Traité sur l’Evangile de Luc, Livre II, 29, SC 45bis, p. 84s

         

          L’âme de Marie magnifie le Seigneur et son esprit tressaille en Dieu parce que, vouée âme et esprit au Père et au Fils, elle vénère, avec un pieux amour, le Dieu unique, d’où viennent toutes choses, et l’unique Seigneur, par qui sont toutes choses.

          Suit la prophétie de Marie, dont la plénitude répond à l’excellence de sa personne. Et il n’est pas sans intérêt, semble-t-il, qu’Elisabeth prophétise avant la naissance de Jean, Marie avant celle du Seigneur. Déjà se dessine et s’ébauche le salut des hommes, car le péché ayant commencé par la femme, le bien, aussi, débute par les femmes.

          Marie demeura chez Elisabeth environ trois mois, et s’en revint dans sa maison. Il est bien qu’on nous montre Marie rendant service et fidèle à un nombre mystique : car la parenté n’est pas la seule cause de ce long séjour, mais aussi le profit d’un si grand prophète. En effet, si la première entrée a procuré un tel résultat qu’au salut de Marie l’enfant ait tressailli dans le sein, que l’Esprit-Saint ait rempli la mère de l’enfant, quels accroissements pouvons-nous croire qu’en un tel espace de temps la présence de sainte Marie lui ait valus !

          Marie demeura chez Elisabeth environ trois mois. Ainsi le prophète recevait l’onction, et, tel un bon athlète, était exercé dès le sein maternel : car c’est en vue d’un grandiose combat que se préparait sa force.

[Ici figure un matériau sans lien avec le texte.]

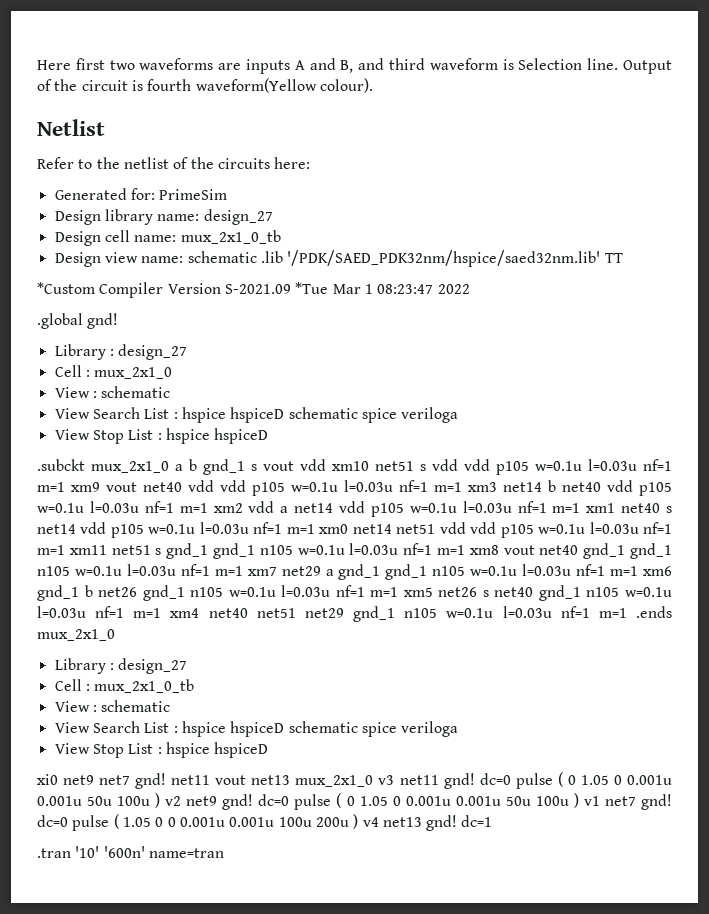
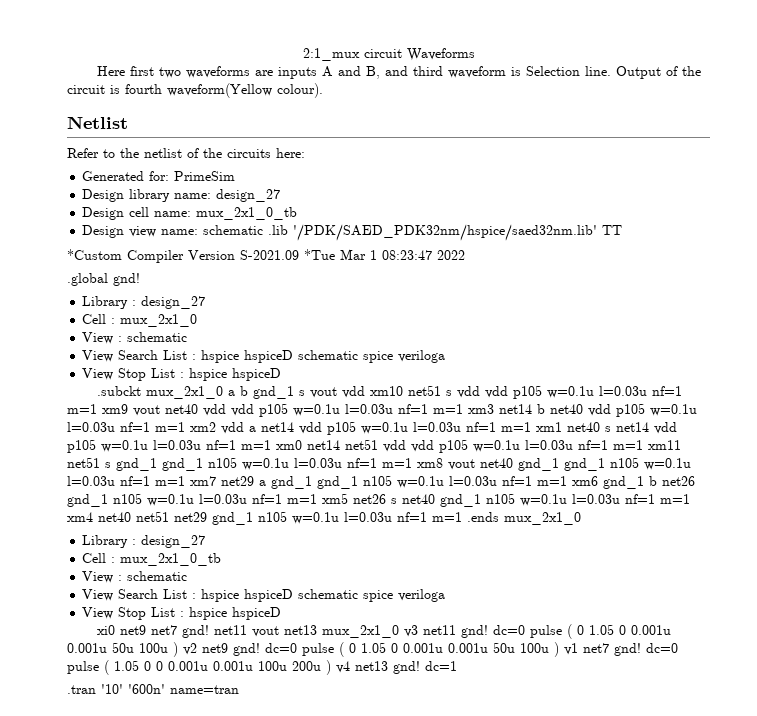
(37, 65) none -> [302,48,475,61] 2:1_mux circuit Waveforms //

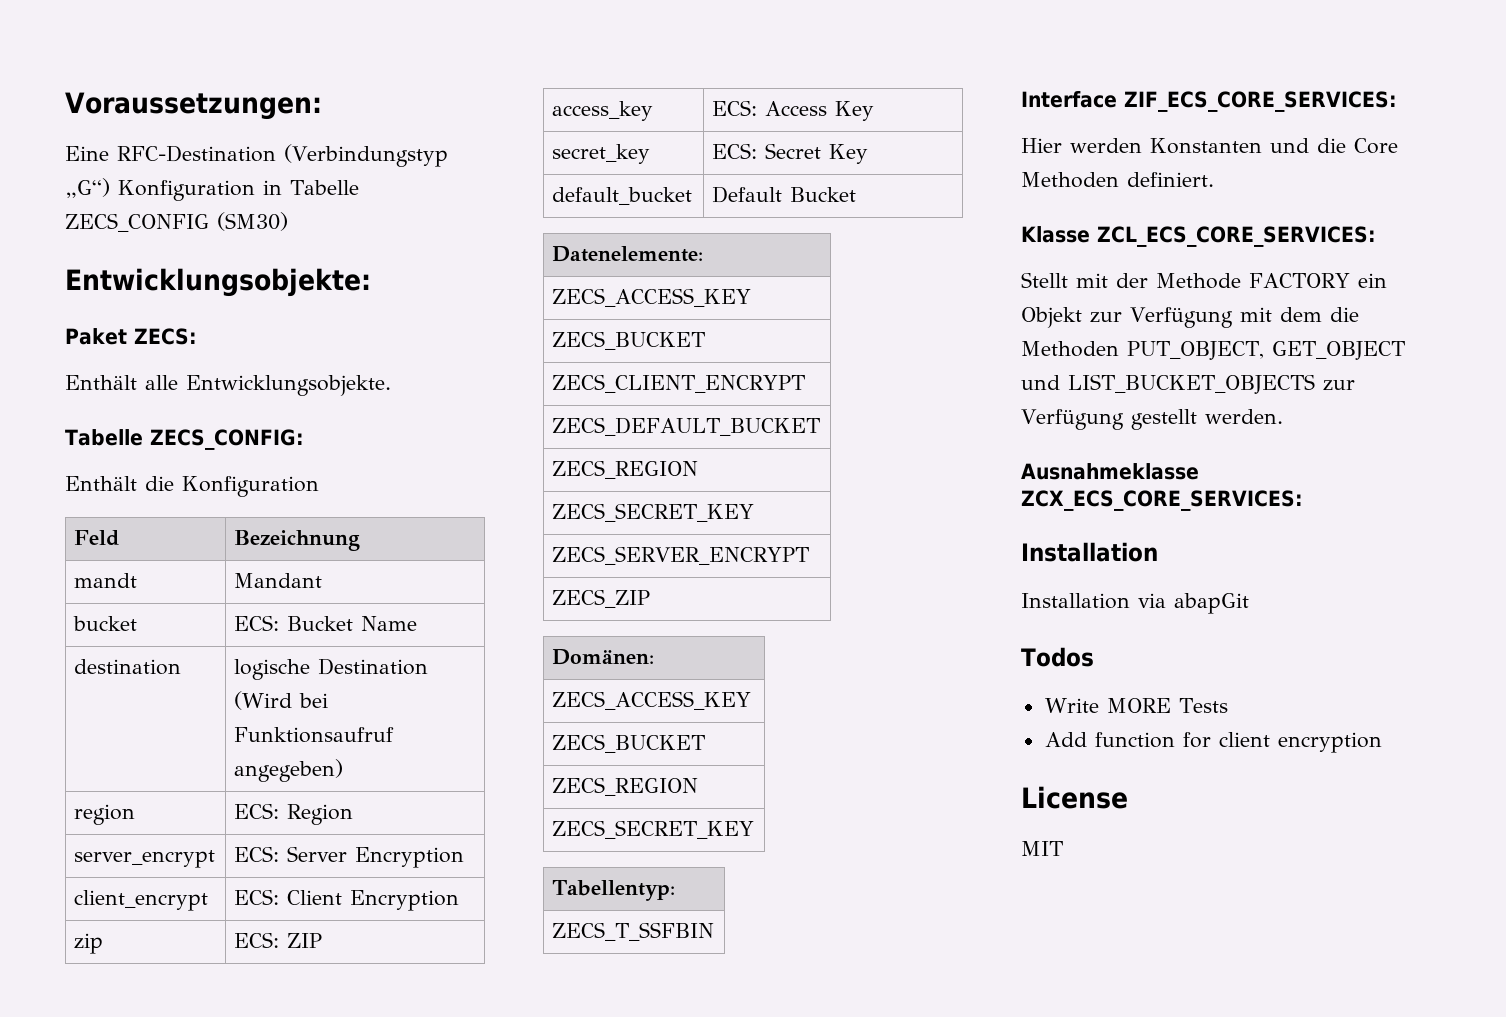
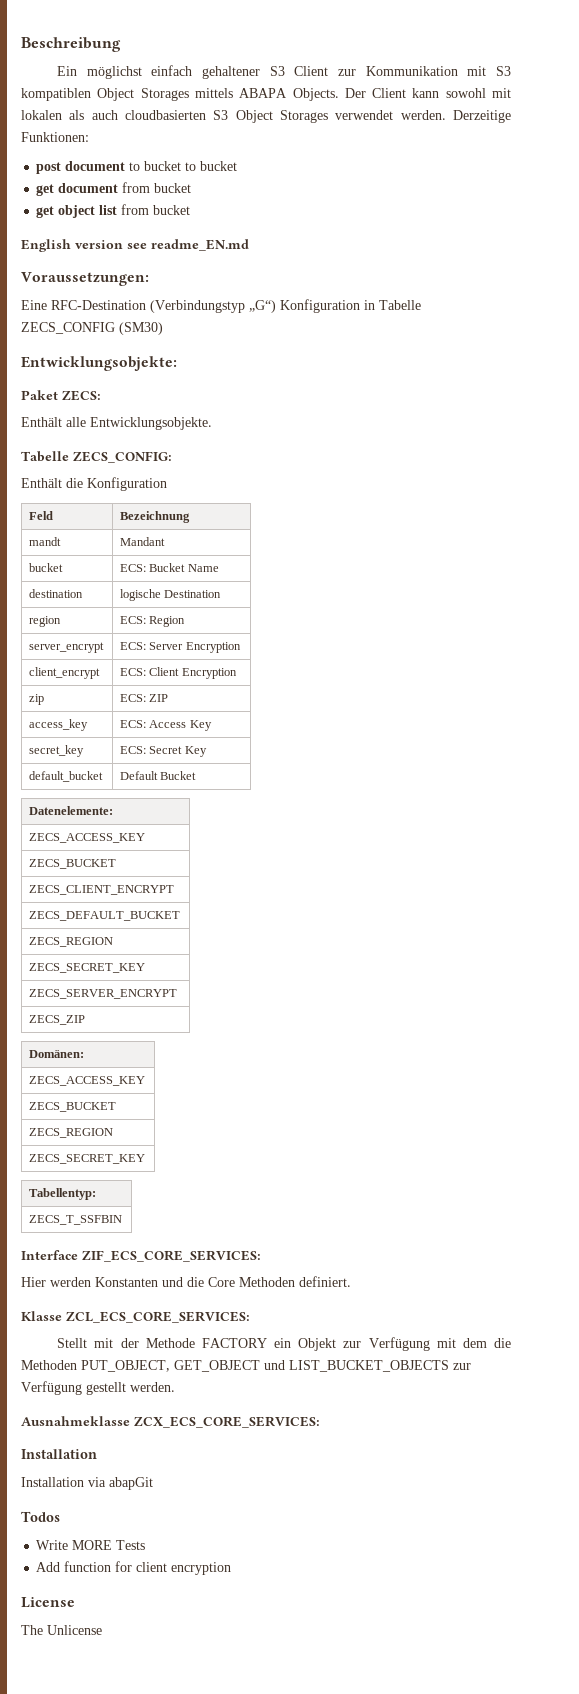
(65, 106) none -> [21,37,121,52] [57,65,511,79] [21,88,512,101] [21,110,511,123] [21,132,89,142] [36,161,238,174] [36,182,192,196] [36,204,191,218] [21,239,249,252] Beschreibung // Ein möglichst einfach gehaltener S3 Client zur Kommunikation mit S3 kompatiblen Object Storages mittels ABAPA Objects. Der Client kann sowohl mit lokalen als auch cloudbasierten S3 Object Storages verwendet werden. Derzeitige Funktionen: // post document to bucket to bucket // get document from bucket // get object list from bucket // English version see readme_EN.md //
[234,691,329,710] [234,727,395,743] [234,759,344,782] (Wird bei Funktionsaufruf angegeben) -> (222, 594) none
[1021,841,1063,856] MIT -> [21,1625,102,1635] The Unlicense

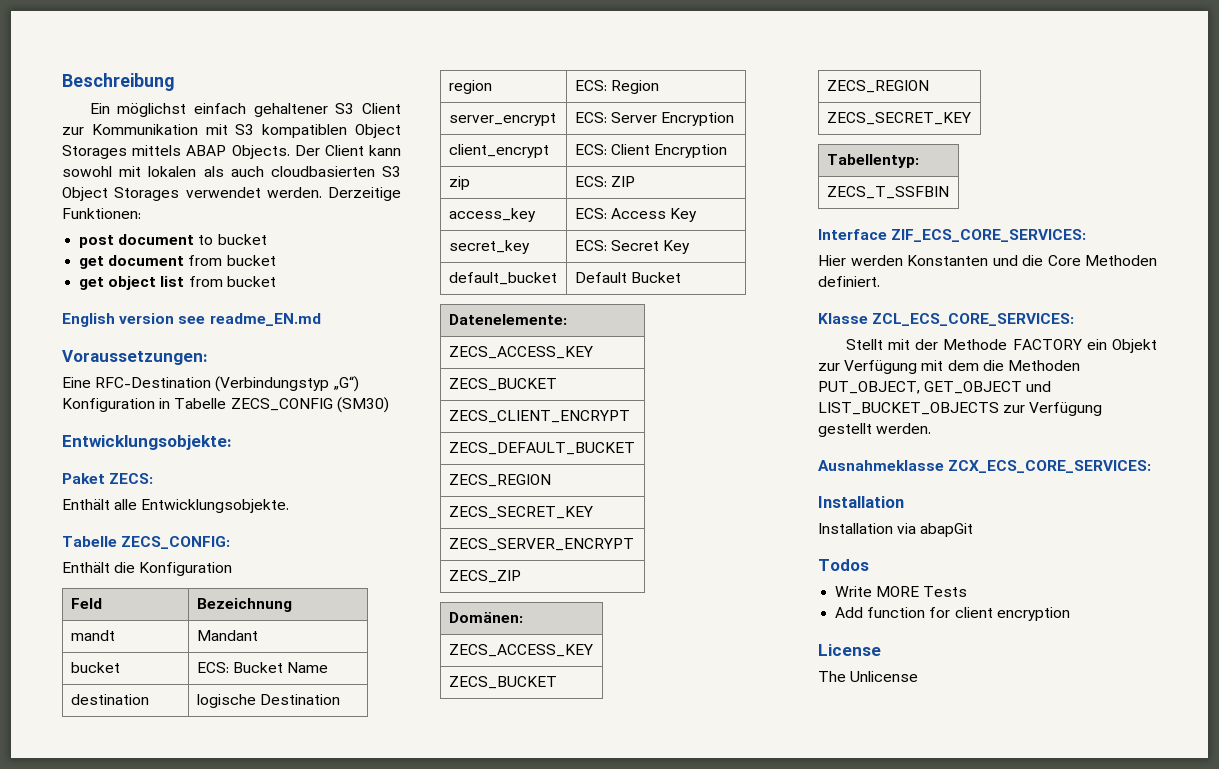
[239,88,288,98] ABAPA -> [186,145,227,156] ABAP
[185,161,238,171] to bucket -> (267, 239) none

          Enfin Marie est demeurée jusqu’à ce que fût accompli pour Elisabeth le temps de l’enfantement. Or, si vous y prenait bien garde, vous trouverez qu’on n’a jamais noté cela que pour la naissance des justes ; car enfin, les jours furent accomplis pour l’enfantement de Marie, le temps fut accompli pour l’enfantement d’Elisabeth, le temps de la vie s’est accompli quand les saints ont quitté la carrière de cette vie. La plénitude est pour la vie du juste, le vide pour les jours des impies.